**Information given**
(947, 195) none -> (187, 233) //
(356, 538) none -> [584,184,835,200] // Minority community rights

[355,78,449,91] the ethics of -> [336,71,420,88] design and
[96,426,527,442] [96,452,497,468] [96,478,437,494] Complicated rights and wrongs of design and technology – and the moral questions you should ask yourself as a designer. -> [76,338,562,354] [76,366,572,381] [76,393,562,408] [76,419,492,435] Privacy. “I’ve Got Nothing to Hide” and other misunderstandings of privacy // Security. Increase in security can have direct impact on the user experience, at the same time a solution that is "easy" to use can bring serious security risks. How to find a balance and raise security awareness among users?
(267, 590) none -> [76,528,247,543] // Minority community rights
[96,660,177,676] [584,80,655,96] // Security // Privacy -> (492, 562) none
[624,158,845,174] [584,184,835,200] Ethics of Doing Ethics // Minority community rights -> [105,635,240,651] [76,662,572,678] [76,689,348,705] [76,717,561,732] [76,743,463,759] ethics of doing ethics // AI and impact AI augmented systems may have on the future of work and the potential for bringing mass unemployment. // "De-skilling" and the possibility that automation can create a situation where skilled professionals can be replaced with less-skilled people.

...

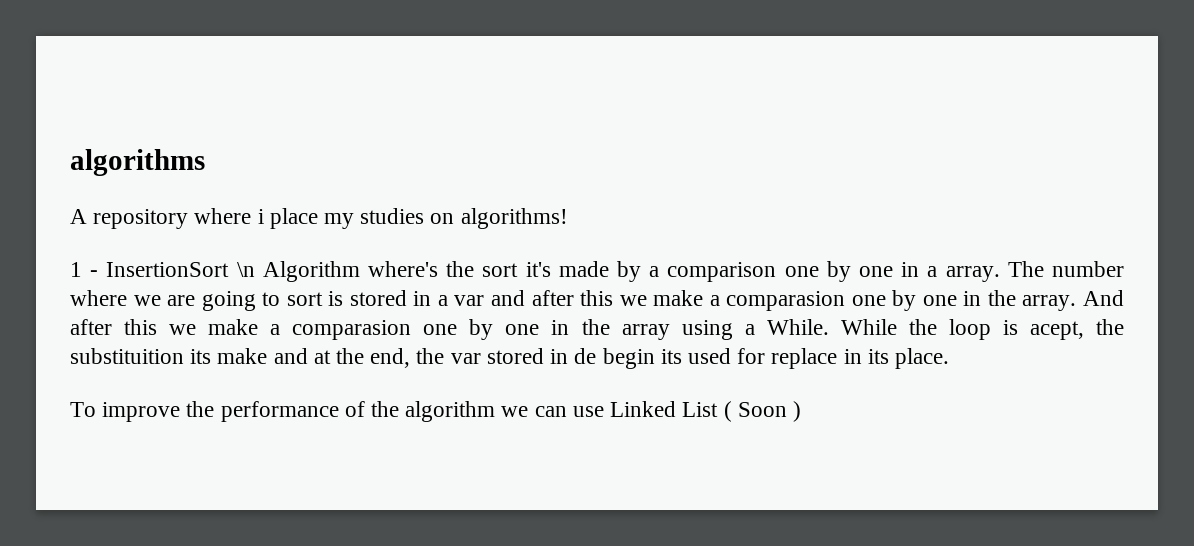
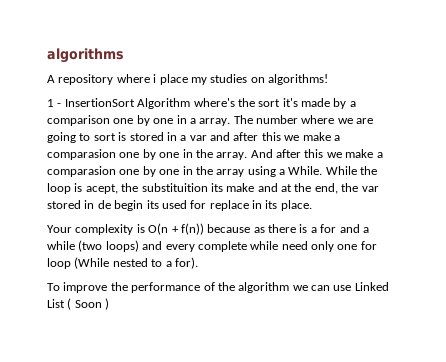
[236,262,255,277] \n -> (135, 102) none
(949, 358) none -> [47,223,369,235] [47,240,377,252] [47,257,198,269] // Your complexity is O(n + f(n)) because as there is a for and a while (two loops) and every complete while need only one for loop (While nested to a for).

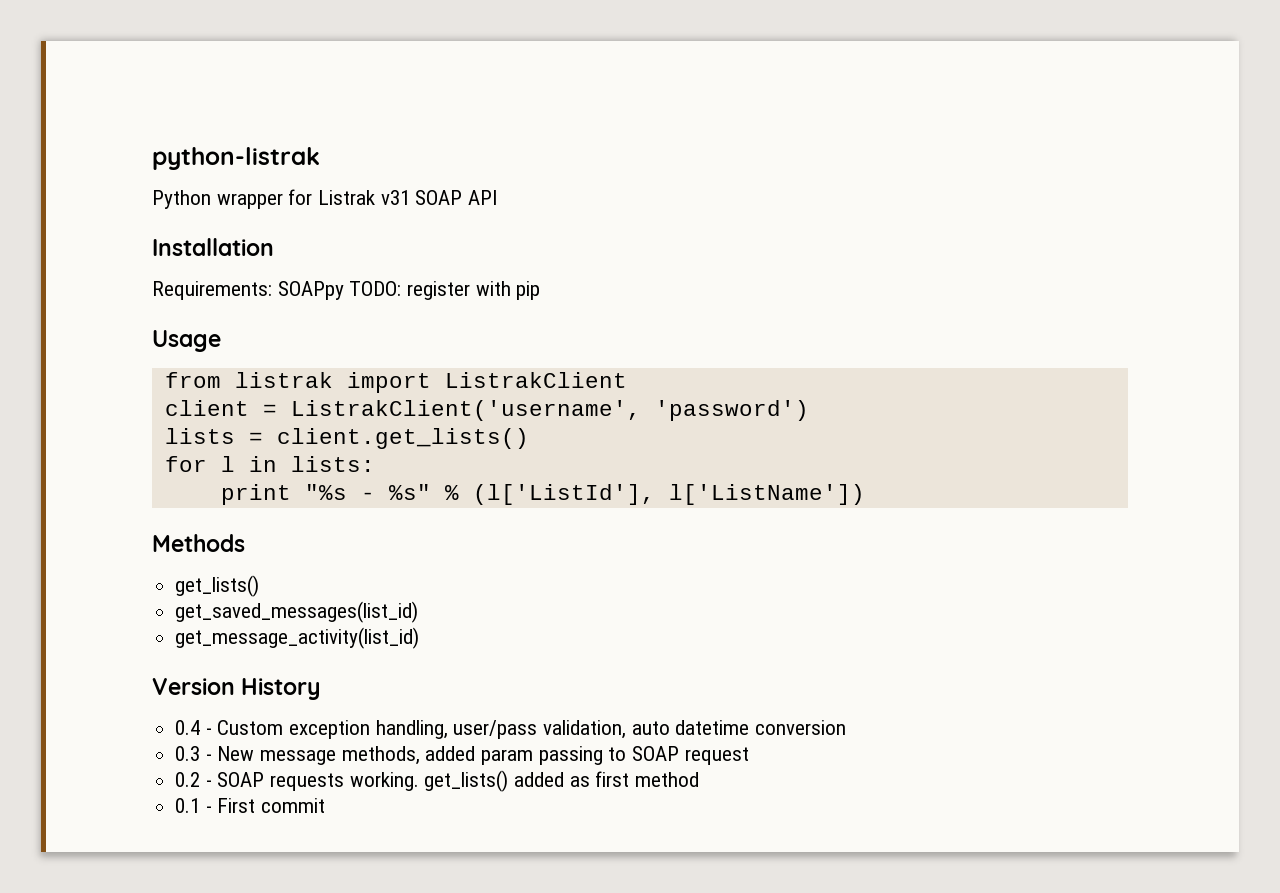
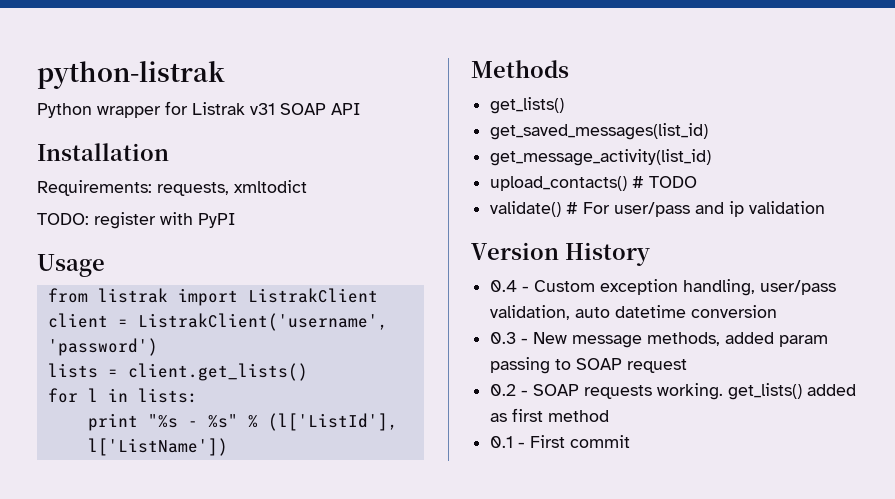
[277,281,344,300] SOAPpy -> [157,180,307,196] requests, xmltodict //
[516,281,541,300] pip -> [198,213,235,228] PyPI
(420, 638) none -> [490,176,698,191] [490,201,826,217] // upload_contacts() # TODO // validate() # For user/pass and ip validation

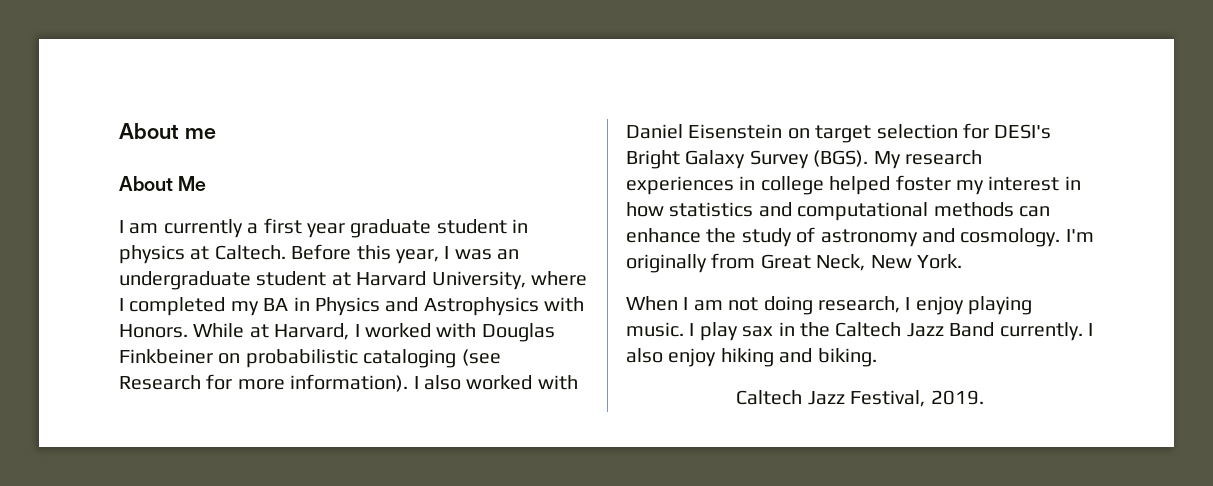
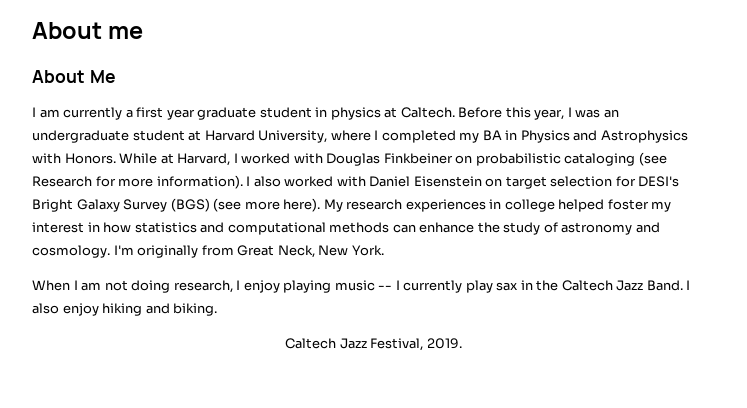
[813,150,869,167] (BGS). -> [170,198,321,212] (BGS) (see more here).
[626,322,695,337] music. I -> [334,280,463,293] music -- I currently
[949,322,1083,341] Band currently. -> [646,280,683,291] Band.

**Assignment**
Using the data above, extract exactly the lines from the one that holds "(947, 195) none -> (187, 233) //" to the one that holds "[624,158,845,174] [584,184,835,200] Ethics", both ends included, and no others.

**Result below**
(947, 195) none -> (187, 233) //
(356, 538) none -> [584,184,835,200] // Minority community rights

[355,78,449,91] the ethics of -> [336,71,420,88] design and
[96,426,527,442] [96,452,497,468] [96,478,437,494] Complicated rights and wrongs of design and technology – and the moral questions you should ask yourself as a designer. -> [76,338,562,354] [76,366,572,381] [76,393,562,408] [76,419,492,435] Privacy. “I’ve Got Nothing to Hide” and other misunderstandings of privacy // Security. Increase in security can have direct impact on the user experience, at the same time a solution that is "easy" to use can bring serious security risks. How to find a balance and raise security awareness among users?
(267, 590) none -> [76,528,247,543] // Minority community rights
[96,660,177,676] [584,80,655,96] // Security // Privacy -> (492, 562) none
[624,158,845,174] [584,184,835,200] Ethics of Doing Ethics // Minority community rights -> [105,635,240,651] [76,662,572,678] [76,689,348,705] [76,717,561,732] [76,743,463,759] ethics of doing ethics // AI and impact AI augmented systems may have on the future of work and the potential for bringing mass unemployment. // "De-skilling" and the possibility that automation can create a situation where skilled professionals can be replaced with less-skilled people.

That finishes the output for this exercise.